> [Task goal]: Please take the lines from the one holding "- The GraphQL" through the one holding "access token (not" in the data below and copy them exactly.

> [Extracted records]:

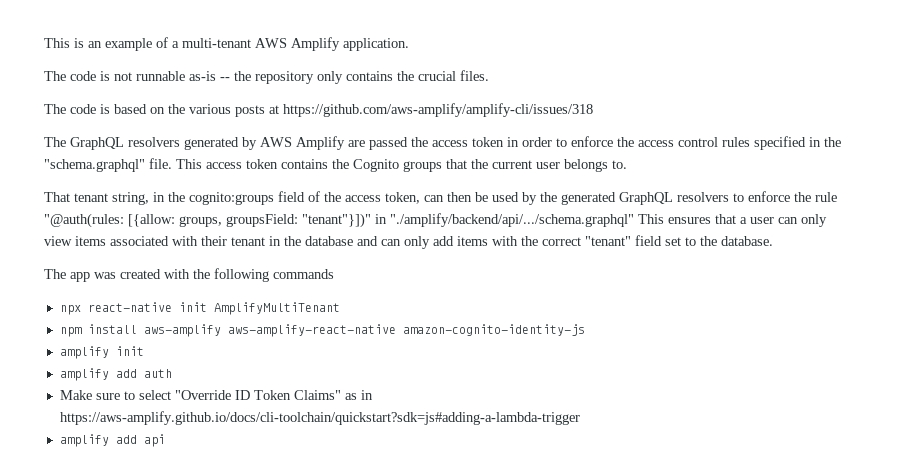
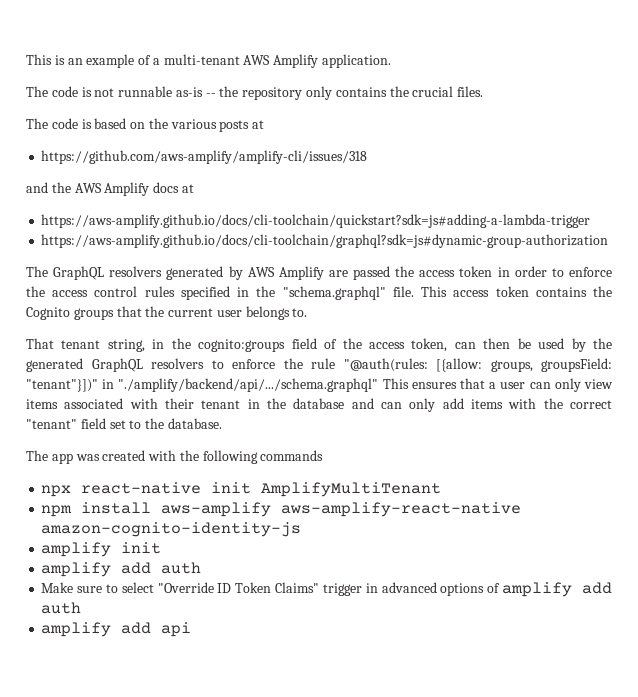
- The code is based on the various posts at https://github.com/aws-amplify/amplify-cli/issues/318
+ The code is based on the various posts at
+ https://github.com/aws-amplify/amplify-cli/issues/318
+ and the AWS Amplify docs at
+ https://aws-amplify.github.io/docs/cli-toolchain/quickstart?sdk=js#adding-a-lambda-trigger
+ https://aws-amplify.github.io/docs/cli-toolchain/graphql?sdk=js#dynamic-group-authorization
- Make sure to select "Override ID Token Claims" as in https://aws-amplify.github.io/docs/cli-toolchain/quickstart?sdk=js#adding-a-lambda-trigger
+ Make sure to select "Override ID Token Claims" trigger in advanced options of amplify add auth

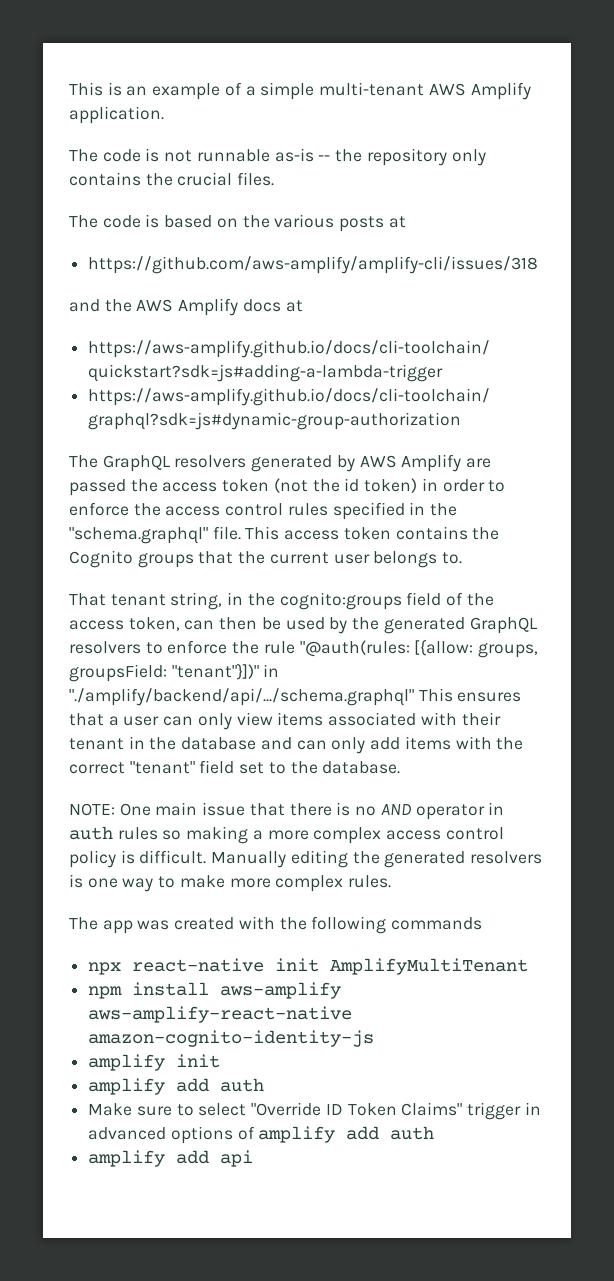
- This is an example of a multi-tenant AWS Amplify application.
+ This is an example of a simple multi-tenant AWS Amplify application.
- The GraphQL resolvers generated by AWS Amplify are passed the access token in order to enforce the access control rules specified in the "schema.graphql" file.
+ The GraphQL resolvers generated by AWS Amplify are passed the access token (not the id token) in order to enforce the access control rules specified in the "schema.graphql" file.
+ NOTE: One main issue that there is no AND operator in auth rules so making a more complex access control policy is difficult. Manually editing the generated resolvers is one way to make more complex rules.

> [Output]:
- The GraphQL resolvers generated by AWS Amplify are passed the access token in order to enforce the access control rules specified in the "schema.graphql" file.
+ The GraphQL resolvers generated by AWS Amplify are passed the access token (not the id token) in order to enforce the access control rules specified in the "schema.graphql" file.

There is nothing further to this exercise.